Sarah Louise Veatch is an American biophysicist, associate professor of biophysics at University of Michigan.

Early life 
Veatch was raised in Brookline, Massachusetts by her mother, a medical doctor, and her father, William R. Veatch, a membrane biophysicist.

Education 
Veatch's interest in physics began in high school. She was involved in her high school's gay–straight alliance in the mid-1990s "but struggled with her LGBT identity until college". She  earned a B.S. in physics in 1998 from Massachusetts Institute of Technology (MIT).   Her undergraduate thesis was titled VLF magnetic field correlation measurements between LIGO sites. Her thesis supervisor was Rainer Weiss.

Veatch worked for a year as an electrical engineer, programming lighting consoles used in auditoriums.

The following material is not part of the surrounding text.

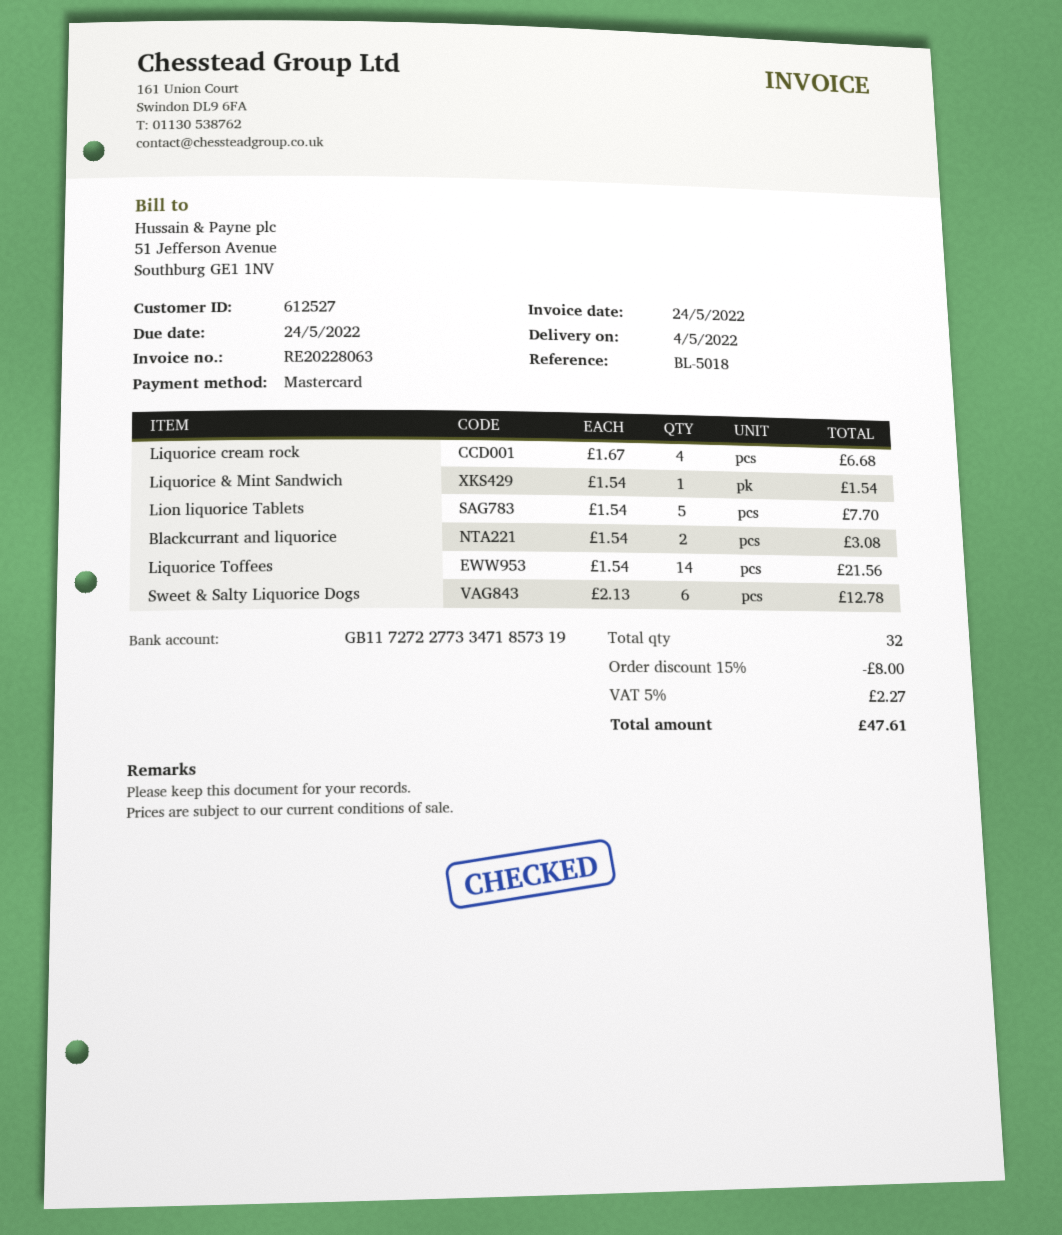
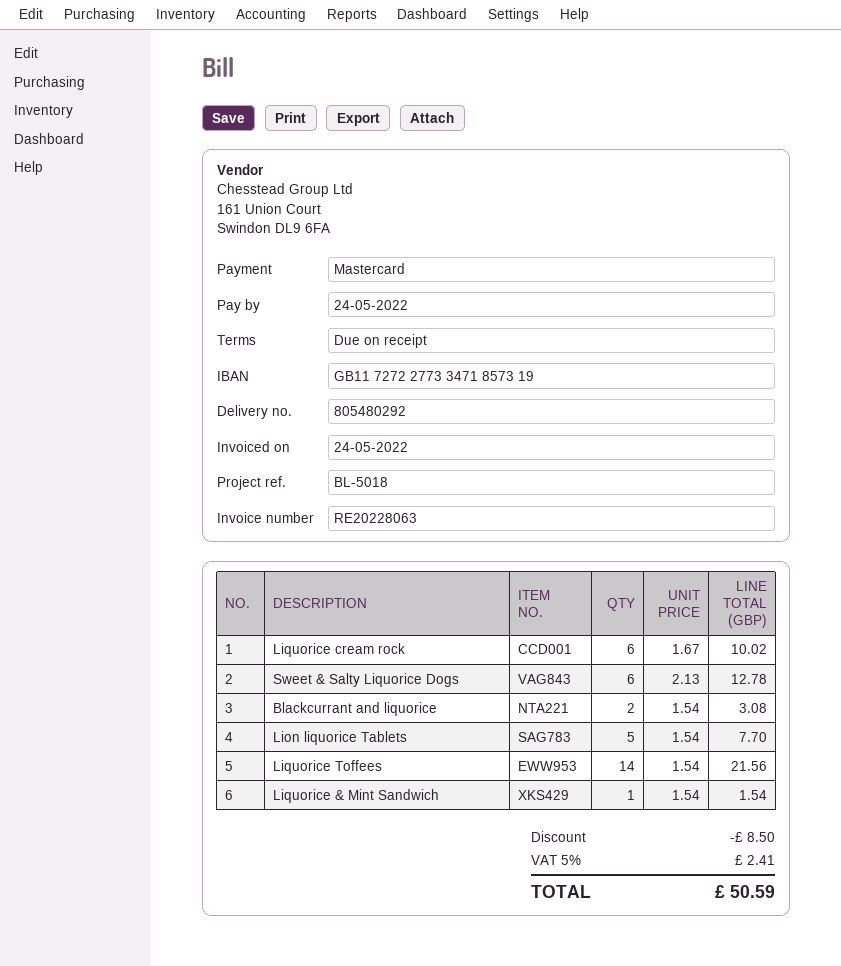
Liquorice cream rock: 4 x 1.67 = 6.68 -> 6 x 1.67 = 10.02
discount: 8.00 -> 8.50
tax: 5% = 2.27 -> 5% = 2.41
total: 47.61 -> 50.59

In 2004, she completed her Ph.D. in physics at University of Washington under her advisor Sarah L. Keller, after which she conducted one year of postdoctoral studies with Robert E. W. Hancock at University of British Columbia. She also worked with Jenifer Thewalt at Simon Fraser University. Veatch completed further postdoctoral studies with Barbara A. Baird and David Holowka at Cornell University. Here, she built upon her Ph.D. work, exploring phase separation in isolated biological membranes.

Career 
After her postdoctoral work, Veatch was hired as an Assistant Professor of Biophysics at the University of Michigan, and was promoted to the position of associate professor in May 2017. She researches the physical properties of lipids and the influence on the plasma membrane function. She investigates signalling pathways initiated in the membrane and has developed new super-resolution fluorescence microscopy techniques to further study interactions in the membrane.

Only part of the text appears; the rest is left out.